I saw eggs for the first time today on a queen hatched on 21/6. No larva, just eggs and there was nothing last week.

----------


## HJBee

That gives me some hope but I am sure I've read if nothing within 4 weeks there may be an issue. She looked ok.

----------


## lindsay s

It's not unknown to wait for up to six weeks before a queen starts laying up here. As Black Comb says a frame with eggs will do no harm and it will give the colony a boost.

----------


## mbc

> It's not unknown to wait for up to six weeks before a queen starts laying up here. As Black Comb says a frame with eggs will do no harm and it will give the colony a boost.

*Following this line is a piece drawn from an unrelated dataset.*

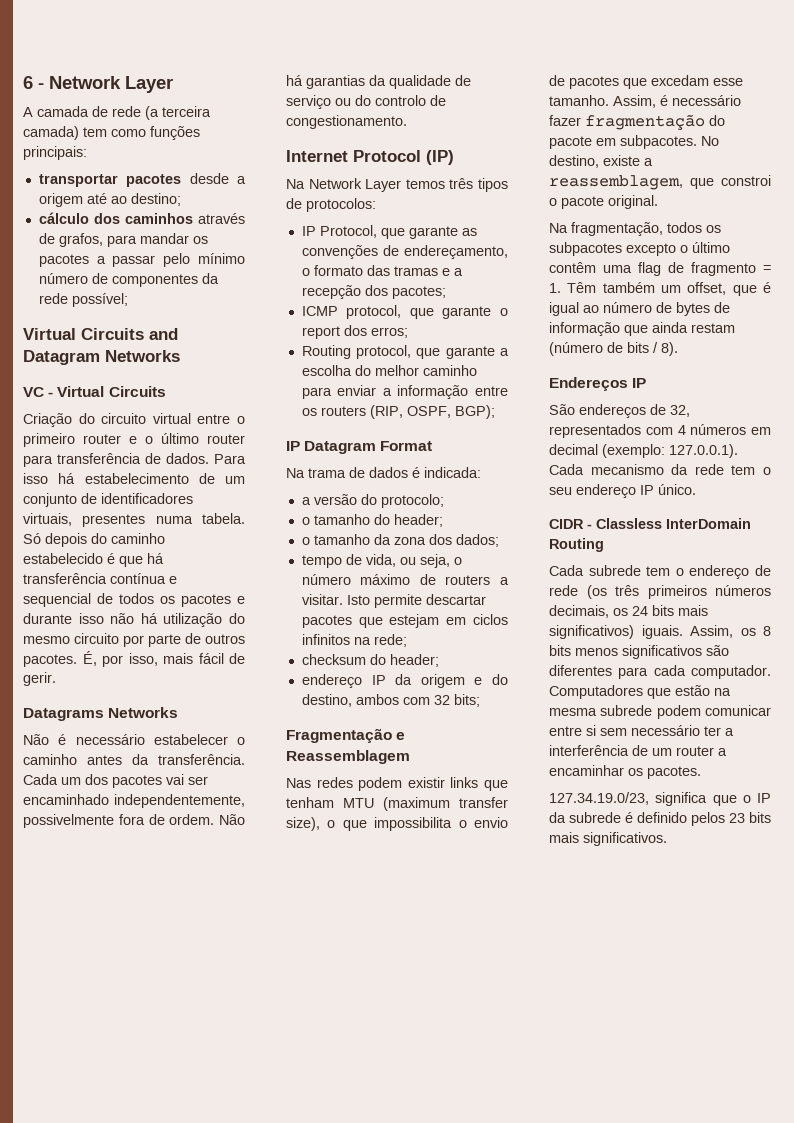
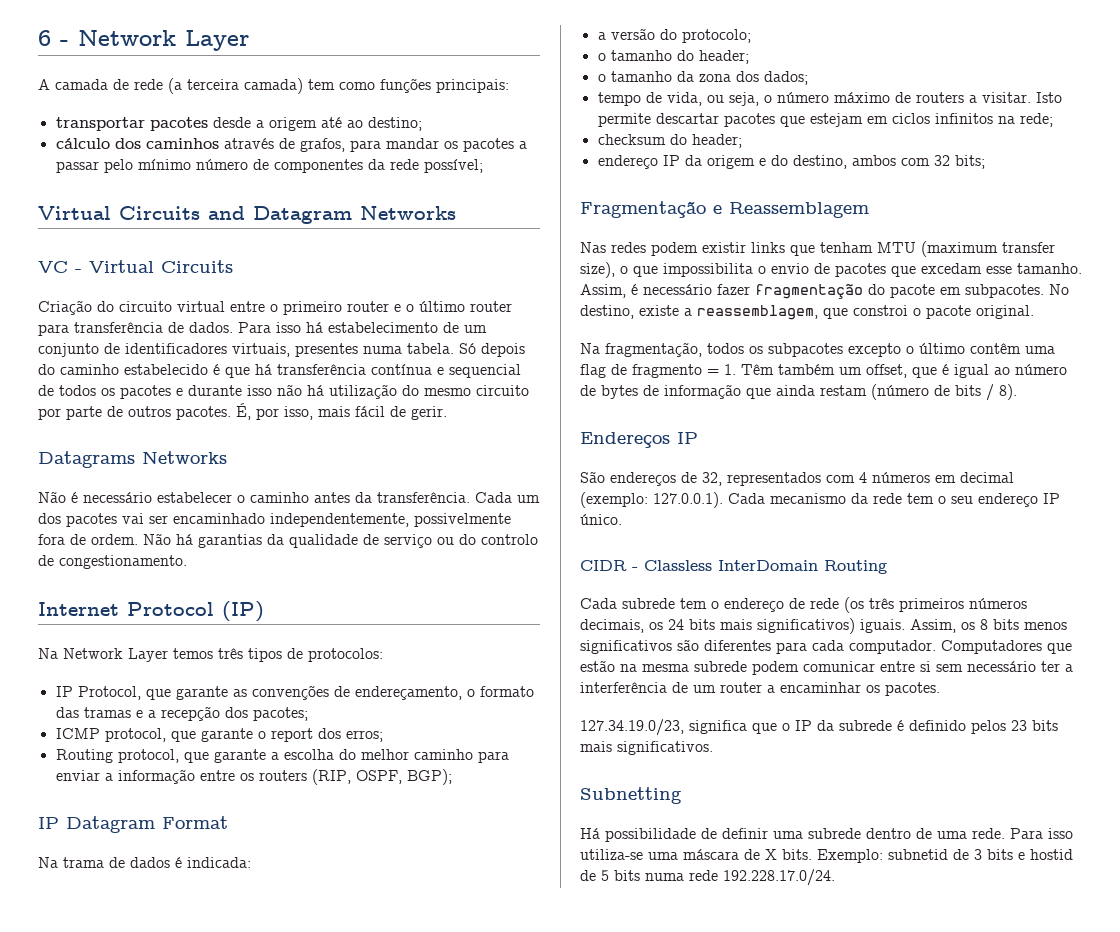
+ Subnetting
+ Há possibilidade de definir uma subrede dentro de uma rede. Para isso utiliza-se uma máscara de X bits. Exemplo: subnetid de 3 bits e hostid de 5 bits numa rede 192.228.17.0/24.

I sell queens and sometimes I end up talking myself out of the majority of sales as most inquiries are from beekeepers panicking a little after their swarmed hive takes a while to get their virgin mated and laying.  My advice is always to try a test frame if they havent already done so, and by the lack of further desperate need of a queen from these previously desperate beekeepers I imagine the introduction of a test frame has prompted the virgin to get going, or nature has just taken its course.
If any of these beekeepers are just being tight and thinking they can get away with letting an emergency queen raised on the test frame head their colony then they deserve every queen problem they get in subsequent seasons!  
Amazing how few get back to me, either for a queen when the test frame says "queenless", or a word of thanks for the advice as it turns out they didnt need to shell out forty quid on one of my precious queens after all.

----------


## prakel

> If any of these beekeepers are just being tight and thinking they can get away with letting an emergency queen raised on the test frame head their colony then they deserve every queen problem they get in subsequent seasons!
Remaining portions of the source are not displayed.